White's catch-up mechanics? The last thing you want to see when you have a Land Tax out letting you fetch three Plains a turn is another card that lets you put Plains into your hand. That's not to say you don't want redundancy. Redundancy is a great thing, and it increases your chances of hitting an effect you want. But you want to keep that density in check to the point where it provides consistency but doesn't become superfluous.

Football is Blocking and Tackling. Everything Else is Mythology.

The ability to transform a creature into a worse creature while keeping it in on the board is quite powerful. A traditional removal spell allows the player to recast their creature, especially if it's their commander, and the same is even true of white's older series of Oblivion Ring-esque cards thanks to the Commander replacement effect on an exiled card. With a card like Darksteel Mutation, your opponent's commander is just stuck in play, being useless.

The problem with this type of effect is even if they break through the slot-block caused by cards like Swords to Plowshares and Pongify, you probably don't want more than one of them, and they printed the best versions in white and blue the first time around. Sure, maybe Heliod's Punishment or Reprobation would see play if Darksteel Mutation didn't exist, but it does, and it's much harder to get rid of thanks to granting the creature indestructible. You can't just cut a deal to have an opponent chump block and kill it.

Same with Imprisoned in the Moon, which can also target a troublesome land or planeswalker, and is similarly hard to deal with since it makes the target a land. Absent Imprisoned, things like Deep Freeze get much more interesting, but Imprisoned does exist, and you generally don't want a second, worse copy.

Anyone Can Run, Not Anybody Can Block

The "problem" with Phyrexian Arena-style cards is they take a full turn to generate your first extra draw, providing ample time for your opponents to come up with a removal. Mystic Remora and Rhystic Study eliminate that somewhat by generating potential draws immediately, assuming an opponent tries to cast a spell. They also have the potential to generate so much card advantage as to render that risk largely irrelevant.

Still, it's not a sure thing. Rhystic Study can draw you a dozen cards, but it can also draw none if someone has a Nature's Claim in hand and one extra mana. You're also limited to sorcery-casting timing. Because of this, you probably don't want too many enchantment-based draw effects. And when these two are so phenomenal, it's going to be hard for a third to push into that space.
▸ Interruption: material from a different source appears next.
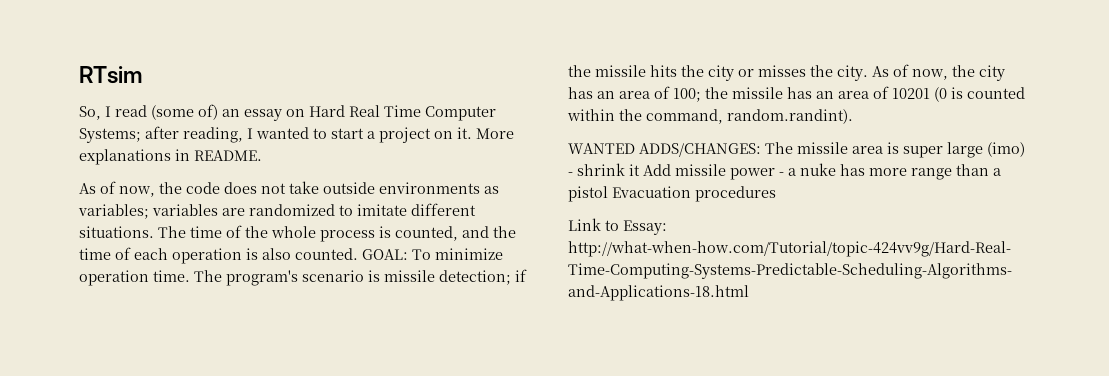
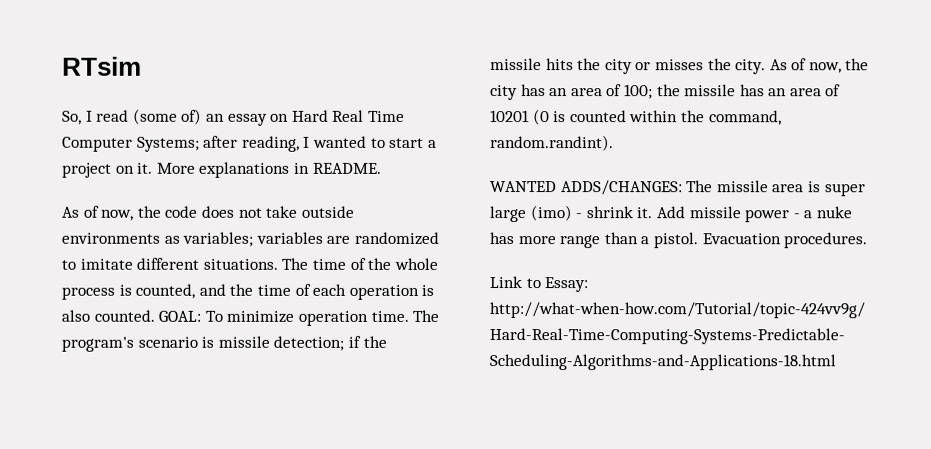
[629,164,640,176] it -> [637,207,654,219] it.
[568,186,776,202] pistol Evacuation procedures -> [652,232,868,249] pistol. Evacuation procedures.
So why am I talking about this? Well, because when it comes to evaluating cards, one thing people miss out on each spoiler season is the fact that a card being good isn't necessarily important. What matters is whether or not a card is good enough to find a slot in a deck where it may be getting slot-blocked by existing, superior cards. It was something I saw quite a bit with Ravenform, and it's something I'd imagine we'll see again as the next expansion is revealed.

Before you get too caught up in how great a card is gonna be in Commander, just look if it's going to have a home, given the completion, and make your evaluation based with that in mind. Thanks for reading, and, as always, may your numbers be superior.

Dana is one of the hosts of the EDHRECast and the CMDR Central podcast. He lives in Eau Claire, WI with his wife and son. He has been playing Magic so long he once traded away an Underground Sea for a Nightmare, and was so pleased with the deal he declined a trade-back the following week. He also smells like cotton candy and sunsets.